▶ [Task requirements] In the data that follows, count each line holding the string "replaces"; answer with the number only.

::: Extracted material

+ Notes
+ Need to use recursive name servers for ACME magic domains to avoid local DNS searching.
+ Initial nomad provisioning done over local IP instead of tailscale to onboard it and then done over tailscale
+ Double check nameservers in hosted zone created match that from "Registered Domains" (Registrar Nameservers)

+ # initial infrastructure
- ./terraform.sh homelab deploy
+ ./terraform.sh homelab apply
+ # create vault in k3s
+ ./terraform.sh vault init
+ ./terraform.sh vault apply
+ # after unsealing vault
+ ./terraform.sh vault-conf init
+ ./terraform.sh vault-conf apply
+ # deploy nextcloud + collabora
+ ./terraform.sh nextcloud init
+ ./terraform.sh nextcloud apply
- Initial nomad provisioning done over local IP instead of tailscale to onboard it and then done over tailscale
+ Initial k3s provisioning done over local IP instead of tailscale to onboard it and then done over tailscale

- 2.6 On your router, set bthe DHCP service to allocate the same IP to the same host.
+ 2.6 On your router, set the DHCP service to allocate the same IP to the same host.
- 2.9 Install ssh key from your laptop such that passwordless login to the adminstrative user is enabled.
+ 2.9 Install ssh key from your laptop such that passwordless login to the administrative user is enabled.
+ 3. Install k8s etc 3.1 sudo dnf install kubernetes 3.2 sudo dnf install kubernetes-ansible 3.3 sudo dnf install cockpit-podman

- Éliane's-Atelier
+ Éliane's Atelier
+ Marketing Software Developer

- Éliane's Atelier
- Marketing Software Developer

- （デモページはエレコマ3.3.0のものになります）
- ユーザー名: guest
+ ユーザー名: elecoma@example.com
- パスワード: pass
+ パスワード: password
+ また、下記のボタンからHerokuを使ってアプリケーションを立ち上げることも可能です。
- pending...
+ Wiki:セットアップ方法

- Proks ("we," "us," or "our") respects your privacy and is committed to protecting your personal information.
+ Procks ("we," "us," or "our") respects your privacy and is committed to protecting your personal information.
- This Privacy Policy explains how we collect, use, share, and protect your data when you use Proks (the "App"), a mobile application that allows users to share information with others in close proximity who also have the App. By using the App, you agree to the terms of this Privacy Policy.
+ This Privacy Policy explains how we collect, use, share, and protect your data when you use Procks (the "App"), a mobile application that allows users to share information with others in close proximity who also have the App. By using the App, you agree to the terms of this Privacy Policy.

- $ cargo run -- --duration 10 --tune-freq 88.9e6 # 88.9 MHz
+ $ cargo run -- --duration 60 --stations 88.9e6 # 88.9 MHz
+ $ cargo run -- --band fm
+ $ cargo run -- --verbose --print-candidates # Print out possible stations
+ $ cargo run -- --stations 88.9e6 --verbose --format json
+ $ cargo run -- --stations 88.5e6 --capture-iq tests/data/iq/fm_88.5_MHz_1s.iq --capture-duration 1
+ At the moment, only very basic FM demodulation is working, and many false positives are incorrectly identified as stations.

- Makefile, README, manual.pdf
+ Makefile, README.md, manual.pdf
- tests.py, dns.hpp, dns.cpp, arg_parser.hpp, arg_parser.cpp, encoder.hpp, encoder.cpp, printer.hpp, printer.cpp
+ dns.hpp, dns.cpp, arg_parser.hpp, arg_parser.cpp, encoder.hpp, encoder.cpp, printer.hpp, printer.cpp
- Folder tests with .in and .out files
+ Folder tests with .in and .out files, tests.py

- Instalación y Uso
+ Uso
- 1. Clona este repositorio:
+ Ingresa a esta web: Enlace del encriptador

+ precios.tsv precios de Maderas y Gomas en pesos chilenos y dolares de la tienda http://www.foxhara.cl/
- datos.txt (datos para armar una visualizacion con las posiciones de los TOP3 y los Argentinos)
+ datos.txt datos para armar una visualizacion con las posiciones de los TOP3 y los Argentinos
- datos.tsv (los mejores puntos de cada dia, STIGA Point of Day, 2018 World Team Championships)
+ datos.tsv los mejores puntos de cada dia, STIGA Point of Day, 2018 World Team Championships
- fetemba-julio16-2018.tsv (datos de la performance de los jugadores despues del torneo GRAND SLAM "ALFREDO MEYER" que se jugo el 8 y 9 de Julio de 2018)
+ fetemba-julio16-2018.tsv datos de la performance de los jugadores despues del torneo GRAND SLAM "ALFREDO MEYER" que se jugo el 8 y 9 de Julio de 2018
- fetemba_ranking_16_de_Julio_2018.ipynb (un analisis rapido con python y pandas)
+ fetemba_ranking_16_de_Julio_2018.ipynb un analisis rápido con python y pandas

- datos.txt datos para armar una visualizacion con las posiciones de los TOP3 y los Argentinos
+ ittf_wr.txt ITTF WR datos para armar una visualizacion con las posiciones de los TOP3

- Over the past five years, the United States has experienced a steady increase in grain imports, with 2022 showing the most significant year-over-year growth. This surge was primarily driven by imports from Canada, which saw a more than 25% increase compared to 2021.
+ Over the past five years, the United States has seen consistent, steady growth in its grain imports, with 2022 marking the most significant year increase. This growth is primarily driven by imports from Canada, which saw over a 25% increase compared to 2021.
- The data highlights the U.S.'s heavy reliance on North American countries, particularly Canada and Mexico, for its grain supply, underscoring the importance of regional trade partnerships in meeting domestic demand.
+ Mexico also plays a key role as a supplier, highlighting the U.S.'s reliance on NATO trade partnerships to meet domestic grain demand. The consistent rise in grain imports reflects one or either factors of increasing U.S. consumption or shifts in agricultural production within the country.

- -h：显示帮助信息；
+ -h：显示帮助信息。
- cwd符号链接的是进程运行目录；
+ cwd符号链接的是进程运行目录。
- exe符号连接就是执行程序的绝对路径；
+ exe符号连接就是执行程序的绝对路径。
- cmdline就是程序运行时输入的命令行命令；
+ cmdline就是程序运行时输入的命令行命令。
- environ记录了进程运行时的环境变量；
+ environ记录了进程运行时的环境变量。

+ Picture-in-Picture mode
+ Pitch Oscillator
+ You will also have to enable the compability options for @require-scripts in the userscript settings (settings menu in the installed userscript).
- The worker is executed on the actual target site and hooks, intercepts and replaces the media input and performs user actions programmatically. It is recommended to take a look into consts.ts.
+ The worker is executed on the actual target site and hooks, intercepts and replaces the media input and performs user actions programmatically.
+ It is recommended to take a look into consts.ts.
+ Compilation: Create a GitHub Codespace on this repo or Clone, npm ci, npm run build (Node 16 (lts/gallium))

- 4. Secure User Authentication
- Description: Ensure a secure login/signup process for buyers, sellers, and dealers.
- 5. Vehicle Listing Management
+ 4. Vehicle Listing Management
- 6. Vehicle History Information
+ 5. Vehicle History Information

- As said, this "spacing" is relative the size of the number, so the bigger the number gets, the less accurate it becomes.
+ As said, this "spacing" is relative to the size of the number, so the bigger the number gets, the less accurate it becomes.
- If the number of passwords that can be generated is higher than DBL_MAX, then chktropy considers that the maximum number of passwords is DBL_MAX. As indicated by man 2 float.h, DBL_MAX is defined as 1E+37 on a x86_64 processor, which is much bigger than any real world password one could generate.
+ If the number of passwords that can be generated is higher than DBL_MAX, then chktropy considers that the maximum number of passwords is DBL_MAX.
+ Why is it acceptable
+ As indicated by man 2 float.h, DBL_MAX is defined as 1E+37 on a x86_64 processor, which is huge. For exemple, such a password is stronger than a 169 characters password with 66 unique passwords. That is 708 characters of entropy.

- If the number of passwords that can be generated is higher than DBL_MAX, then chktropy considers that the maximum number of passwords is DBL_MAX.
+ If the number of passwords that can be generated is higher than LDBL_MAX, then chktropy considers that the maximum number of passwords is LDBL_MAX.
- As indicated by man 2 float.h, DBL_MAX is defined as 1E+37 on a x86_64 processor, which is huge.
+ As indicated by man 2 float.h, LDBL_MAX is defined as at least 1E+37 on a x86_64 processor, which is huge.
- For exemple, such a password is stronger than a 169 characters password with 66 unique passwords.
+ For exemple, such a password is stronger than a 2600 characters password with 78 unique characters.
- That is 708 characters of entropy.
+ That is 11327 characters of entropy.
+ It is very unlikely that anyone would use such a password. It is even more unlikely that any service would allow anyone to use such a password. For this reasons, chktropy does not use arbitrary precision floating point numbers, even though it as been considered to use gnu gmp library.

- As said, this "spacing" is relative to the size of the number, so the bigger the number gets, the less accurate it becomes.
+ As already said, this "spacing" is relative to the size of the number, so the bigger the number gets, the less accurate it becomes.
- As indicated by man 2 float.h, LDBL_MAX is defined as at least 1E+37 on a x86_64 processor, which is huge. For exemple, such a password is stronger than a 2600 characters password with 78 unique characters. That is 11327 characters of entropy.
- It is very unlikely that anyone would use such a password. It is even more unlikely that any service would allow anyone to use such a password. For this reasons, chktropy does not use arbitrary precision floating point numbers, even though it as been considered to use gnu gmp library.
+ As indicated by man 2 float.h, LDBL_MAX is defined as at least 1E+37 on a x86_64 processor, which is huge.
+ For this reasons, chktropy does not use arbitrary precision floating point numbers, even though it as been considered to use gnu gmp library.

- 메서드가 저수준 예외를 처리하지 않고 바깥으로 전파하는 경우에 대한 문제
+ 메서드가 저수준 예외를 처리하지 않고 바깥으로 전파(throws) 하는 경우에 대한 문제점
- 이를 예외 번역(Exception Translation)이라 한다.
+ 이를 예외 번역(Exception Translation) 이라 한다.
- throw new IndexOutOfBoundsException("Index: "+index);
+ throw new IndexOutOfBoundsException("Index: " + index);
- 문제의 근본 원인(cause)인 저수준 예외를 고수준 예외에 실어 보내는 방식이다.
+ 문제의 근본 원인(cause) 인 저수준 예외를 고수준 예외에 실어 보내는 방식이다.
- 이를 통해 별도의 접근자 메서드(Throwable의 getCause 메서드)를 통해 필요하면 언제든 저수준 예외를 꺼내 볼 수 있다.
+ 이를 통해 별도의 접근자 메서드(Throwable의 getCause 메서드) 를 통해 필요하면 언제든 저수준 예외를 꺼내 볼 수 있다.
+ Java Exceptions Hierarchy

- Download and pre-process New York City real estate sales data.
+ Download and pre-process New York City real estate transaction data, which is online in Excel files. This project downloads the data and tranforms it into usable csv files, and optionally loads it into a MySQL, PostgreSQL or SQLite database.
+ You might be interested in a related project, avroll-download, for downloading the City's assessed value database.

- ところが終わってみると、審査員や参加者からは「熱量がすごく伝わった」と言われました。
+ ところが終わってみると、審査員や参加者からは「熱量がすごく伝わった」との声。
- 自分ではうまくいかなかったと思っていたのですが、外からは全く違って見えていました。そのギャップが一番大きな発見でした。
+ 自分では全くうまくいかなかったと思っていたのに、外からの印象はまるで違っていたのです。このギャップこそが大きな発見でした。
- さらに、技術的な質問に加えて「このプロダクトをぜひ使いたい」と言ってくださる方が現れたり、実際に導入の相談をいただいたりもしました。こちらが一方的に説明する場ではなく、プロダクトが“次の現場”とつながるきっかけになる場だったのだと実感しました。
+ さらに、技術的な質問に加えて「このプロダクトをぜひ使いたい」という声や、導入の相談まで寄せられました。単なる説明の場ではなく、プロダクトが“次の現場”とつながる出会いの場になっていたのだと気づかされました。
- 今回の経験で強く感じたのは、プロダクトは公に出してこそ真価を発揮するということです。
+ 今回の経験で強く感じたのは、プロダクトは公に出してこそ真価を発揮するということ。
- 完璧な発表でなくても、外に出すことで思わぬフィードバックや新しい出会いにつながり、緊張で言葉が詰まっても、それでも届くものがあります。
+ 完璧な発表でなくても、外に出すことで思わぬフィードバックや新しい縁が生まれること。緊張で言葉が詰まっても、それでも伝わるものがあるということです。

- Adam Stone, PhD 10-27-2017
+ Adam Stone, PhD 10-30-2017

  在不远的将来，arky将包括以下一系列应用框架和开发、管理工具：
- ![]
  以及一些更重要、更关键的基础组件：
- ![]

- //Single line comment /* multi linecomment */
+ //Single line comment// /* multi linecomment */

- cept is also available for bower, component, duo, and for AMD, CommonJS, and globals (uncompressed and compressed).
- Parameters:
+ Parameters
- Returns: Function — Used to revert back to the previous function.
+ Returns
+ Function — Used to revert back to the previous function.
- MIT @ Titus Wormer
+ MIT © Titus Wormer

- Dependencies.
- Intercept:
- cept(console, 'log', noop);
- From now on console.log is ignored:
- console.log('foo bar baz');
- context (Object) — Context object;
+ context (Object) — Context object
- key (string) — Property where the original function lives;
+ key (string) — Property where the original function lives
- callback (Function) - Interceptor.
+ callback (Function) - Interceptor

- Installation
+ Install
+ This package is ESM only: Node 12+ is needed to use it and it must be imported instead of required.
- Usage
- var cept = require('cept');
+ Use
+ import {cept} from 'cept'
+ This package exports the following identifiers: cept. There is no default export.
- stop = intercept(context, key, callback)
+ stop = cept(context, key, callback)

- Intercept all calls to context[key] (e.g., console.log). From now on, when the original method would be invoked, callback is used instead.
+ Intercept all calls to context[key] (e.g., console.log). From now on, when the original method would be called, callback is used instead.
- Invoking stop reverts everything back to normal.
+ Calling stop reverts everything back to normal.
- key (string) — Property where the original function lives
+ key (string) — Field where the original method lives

::::::

▶ [Problem solution] 2